Matière, forme et spaghetti

Depuis Aristote, la possibilité de la connaissance est déterminée par la relation entre la matière (hylê) et la forme (morphê). Cette théorie hylémorphique répond à l’idéalisme platonicien et à la métaphysique des éléates (Parménide). Avec l’hylémorphisme, la connaissance devient possible dans le monde matériel grâce à la forme et le devenir est intelligible grâce à l’état possible de la matière qui est une forme non encore réalisée.

Les conséquences de l’hylémorphisme, en tant que séparation de la forme et de la matière, ont été largement critiquées par Gilbert Simondon dans le premier chapitre de L’individuation à la lumière des notions de forme et d’information en explorant la prise de forme dans un moule. Il importe ici de souligner que traditionnellement la matière apparaît comme devant être formée. Si elle est informe alors elle est inintelligible et apparaît comme une puissance effrayante, car débordante (le flux comme matière antérieure à la forme stabilisée). La forme quant à elle, qui peut être naturelle ou technique, permet de percevoir et se distingue d’un fond et est en ce sens reconnaissable. D’un côté la matière apparaît comme quelque chose de potentiellement chaotique de l’autre la forme permet de comprendre des lois naturelles ou des intentions humaines. Le passage de l’une à l’autre semble assuré d’avance, car il n’y aurait pas de matière sans forme. Leur distinction serait donc plus théorique qu’empirique.

Depuis 46 heures, la machine imprimait. J’ouvre la porte de mon atelier, un des bras s’est défait, la matière blanche coule le long de la plate-forme, la tête d’impression est tombée. On nomme spaghetti (https://www.simplify3d.com/support/print-quality-troubleshooting), ces filaments qui ne se sont pas correctement déposés pour créer une forme. On attendait une forme, on a quelque chose d’inutilisable, mais ce qui est remarquable avec ces spaghettis est leur très grande homogénéité comme si l’informe se ressemblait et donc était une certaine forme que l’on nommera le détritus. En analysant phénoménologiquement le mode de fonctionnement d’une impression 3D, on comprend qu’il s’agit en fait d’une machine à dessiner dont l’accumulation des dessins produit une forme tridimensionnelle. C’est ce feuilletage de dessins qui donne la définition à la forme. Que se passe-t-il avec cet incident ? Les spaghettis sont-ils simplement une autre forme ? La reconnaissance de la forme est surdéterminée par une attente qui, dans le cadre technique, réside en sa fonction, c’est-à-dire dans l’adéquation entre les causes matérielle, formelle, finale et efficiente. C’est l’intention qui coordonne les 3 autres causes en les rassemblant dans un projet cohérent.

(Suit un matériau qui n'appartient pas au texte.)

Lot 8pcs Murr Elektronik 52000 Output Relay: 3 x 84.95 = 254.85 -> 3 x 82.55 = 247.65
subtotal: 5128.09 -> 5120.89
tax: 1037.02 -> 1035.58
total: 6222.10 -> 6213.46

Si la matière ne prend pas forme selon la volonté, alors le détritus apparaît. Celui-ci n’est pas un cas particulier de notre monde, il est omniprésent parce qu’il est ce que devient toute forme technique en tant qu’elle est jetée (et elles le sont toutes à un moment ou à un autre). Le détritus revient alors à la Terre, il est enfoui et par ce biais même il revient à la matière : le PLA utilisé dans l’impression 3D, avant d’être formé comme un fil, provient d’un long processus de formation géologique. Il s’agit d’acide polylactique provenant le plus souvent de l’amidon de maïs.

Derrière la formation technique qui tente d’occulter la matière, se cache cette dernière qui continue d’une façon sous-jacente à se développer : plus nous produisons des formes stables plus nous produisons des détritus. La forme est un état temporaire de la matière en tant qu’elle est subordonnée à l’instrumentalité qui incarne une volonté formatrice. La matière persiste, de forme en forme, et dépasse l’appréhension humaine tout en la structurant implicitement de part en part. C’est peut-être à cette autre connaissance, qui ne refoulerait ni l’insensé, ni l’informe, auquel nous convie les œuvres d’art.